NAIROBI, Kenya, Jan 17 (KNA)- The Ministry of Education has been advised to strengthen guidance and counselling departments in secondary schools, even as it strives to address runaway cases of indiscipline among students.
Outspoken PCEA Cleric Reverend Godfrey Jomo urged the ministry to empower guidance and counselling teachers by organizing workshops for them to sharpen their skills.
“This will equip them with vital skills to enable them to handle learners suffering mental challenges more effectively,” he stated.
Speaking to KNA in Mbari ya Nguura village in Gikondi, Nyeri County, Rev. Jomo further noted that guidance and counselling teachers should be given less work by the ministry to create ample time for them to attend to students in need of psychosocial support. “They should also be housed in respective institutions to enable them to offer services even at night, if need be,” he said.
He at the same time reiterated his earlier call to the Education Ministry to deploy chaplains to all secondary schools to offer distressed children the much-needed mentorship and spiritual nourishment.
“Chaplaincy is a very important intervention in a school setup. It puts more emphasis on the pastoral relationship as a key to change through spiritual inspiration and mentorship. The chaplain supports students through moments of stress, depression and other emerging issues,” he explained.
The cleric who has served in the capacity for nearly 20 years requested the government to move with speed and in collaboration with various churches deploy chaplains to secondary schools to ensure learners’ mental well-being.

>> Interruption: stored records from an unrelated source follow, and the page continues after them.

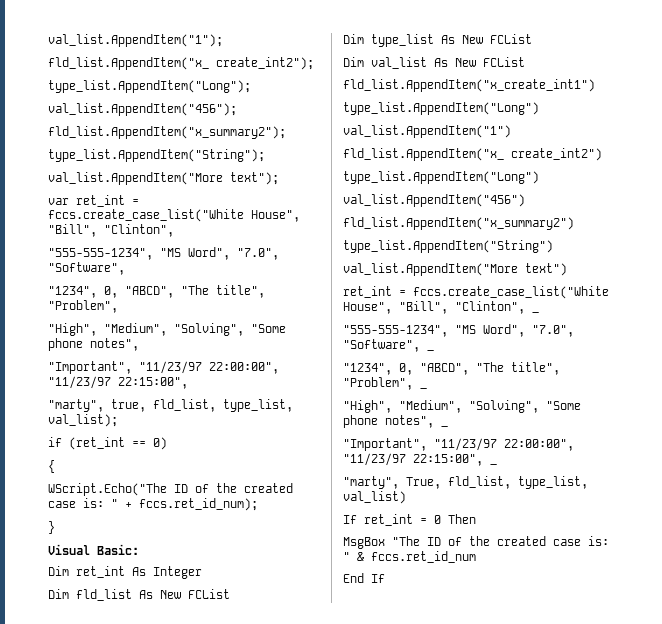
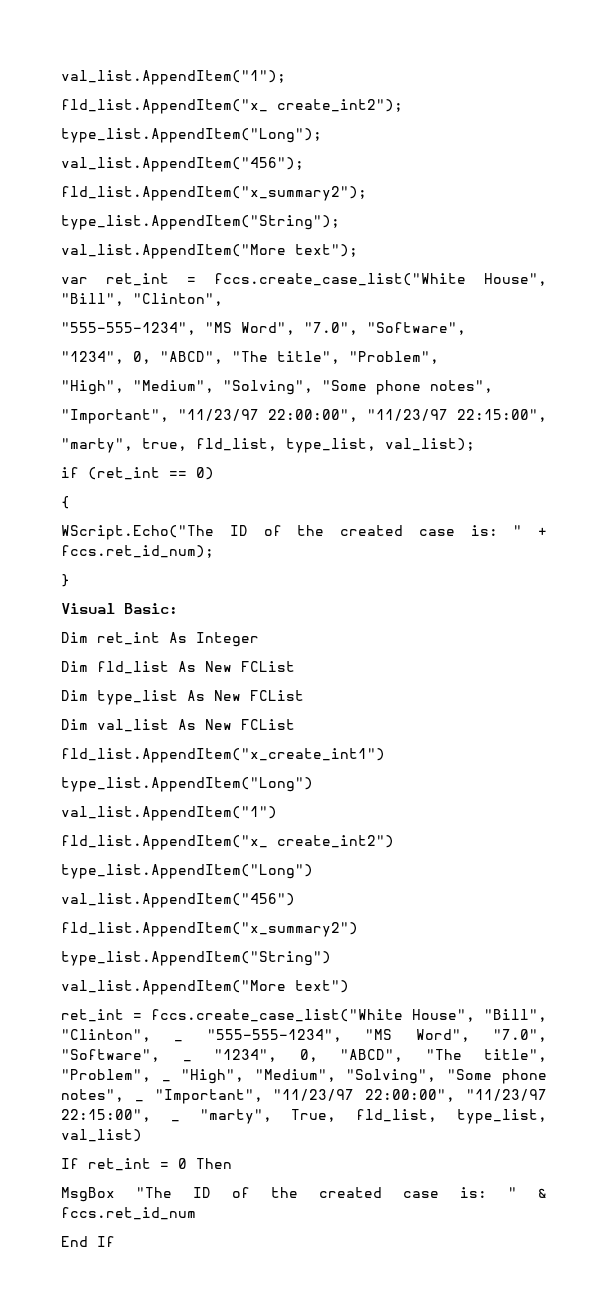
- ret_int = fccs.create_case_list("White House", "Bill", "Clinton", _
- "555-555-1234", "MS Word", "7.0", "Software", _
- "1234", 0, "ABCD", "The title", "Problem", _
- "High", "Medium", "Solving", "Some phone notes", _
- "Important", "11/23/97 22:00:00", "11/23/97 22:15:00", _
- "marty", True, fld_list, type_list, val_list)
+ ret_int = fccs.create_case_list("White House", "Bill", "Clinton", _ "555-555-1234", "MS Word", "7.0", "Software", _ "1234", 0, "ABCD", "The title", "Problem", _ "High", "Medium", "Solving", "Some phone notes", _ "Important", "11/23/97 22:00:00", "11/23/97 22:15:00", _ "marty", True, fld_list, type_list, val_list)

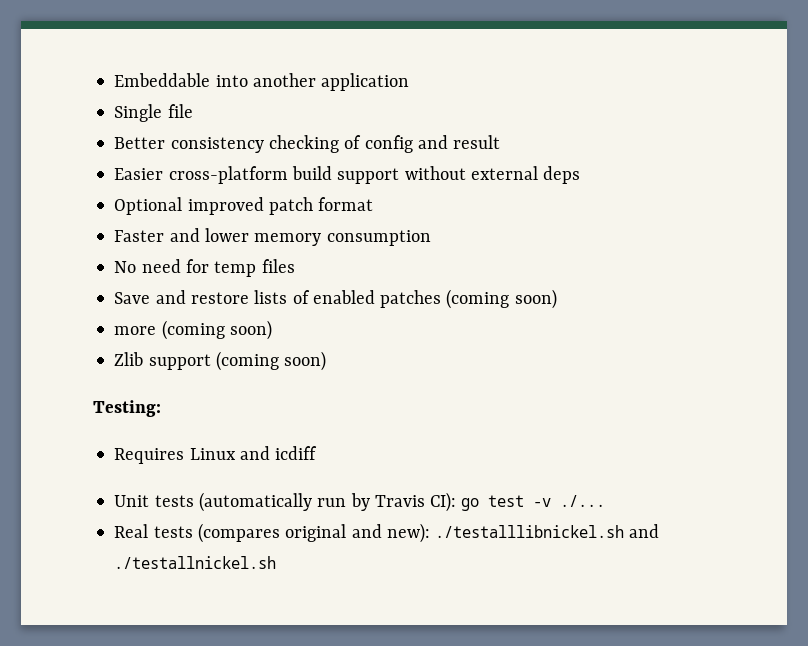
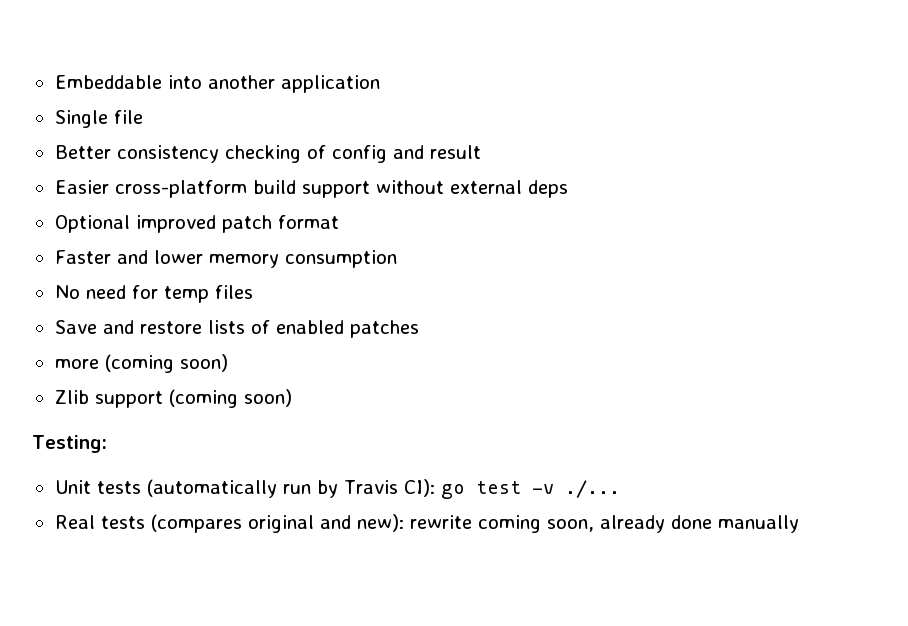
- Save and restore lists of enabled patches (coming soon)
+ Save and restore lists of enabled patches
- Requires Linux and icdiff
- Real tests (compares original and new): ./testalllibnickel.sh and ./testallnickel.sh
+ Real tests (compares original and new): rewrite coming soon, already done manually

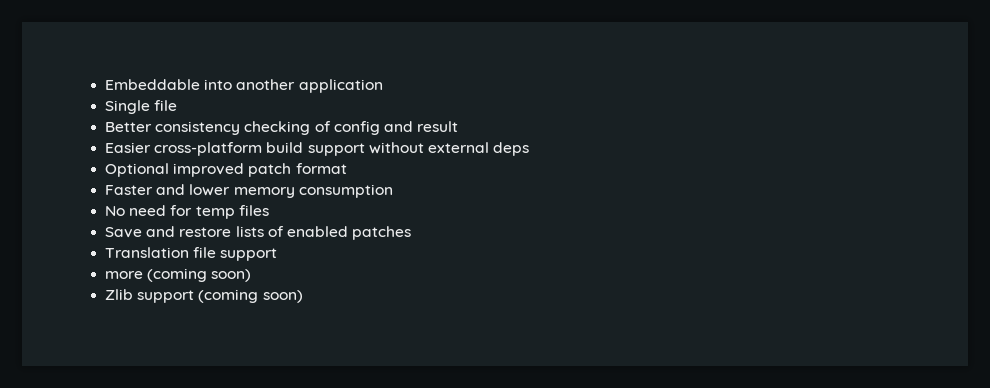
+ Translation file support
- Testing:
- Unit tests (automatically run by Travis CI): go test -v ./...
- Real tests (compares original and new): rewrite coming soon, already done manually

He regretted that, unlike yesteryears when parents spent a good time to nurture and discipline their children as they grew up, a majority of today’s parents are too busy looking for wealth to bequeath them when they pass on, thus ending up raising very irresponsible teenagers.
The clergyman who doubles as Nairobi School chaplain largely blamed poor parenting for the recent arson incidents in some schools across the country that reduced property worth millions of shillings to ashes.
“School unrests are mostly started by children who lack role models, abuse drugs, those highly pampered to the extent of lacking awareness regarding societal ethos and consequences of breaking them, as well as those who discuss teachers with their parents and also children who dictate what prescription they will take or not take in life,” he explained.
At the same time, Jomo advised parents to spend quality time with their children in order to encourage and mentor them as they mature, which will, in turn, solve the endemic problem of indiscipline among learners.
“Parents must live with their children, but not live for them if they expect their sons and daughters to continue existing devoid of their overdependence syndrome when they (parents) are long gone,” he emphasized.
He said parents should impart the value of hard work in their children’s young minds, warning that pampering only made them irresponsible in adulthood.
“Parents should learn from the famous adage that if you help a pupa to come out of its cocoon, it will certainly die, but when it struggles to come out on its own it becomes stronger,” he said.
The chaplain encouraged students to voice their grievances responsibly and at no time resort to burning their respective learning institution, while equating those who raze down school buildings to a drunkard who drinks himself silly to run away from family problems, only to sober up later on and find nothing had changed.
“Stick to your goals to the very end and feel obligated to accomplish assignments, don’t yield to peer pressure as you will live to regret, avoid dangerous engagements that conflict with your goals. In a nutshell, avoid toxic living. Always remember your destiny is in your hands; you can make it or break it,” he counseled.
The clergyman, on the other hand, advised school administrators to give a listening ear to their students’ concerns, motivate them when they do well and avoid exposing them to mass media content that could incite them to violence.
The administrators, he added, should also weed out the chronically wayward students before they influence colleagues to violence, discourage rowdy events with high decibels that could hype emotions, avoid unsupervised entertainment and as well prevent students’ visits by outsiders.
“A well cut-out programme for extra-curricular activities should be put in place and students must be accompanied and monitored by teachers during such events,” added Jomo.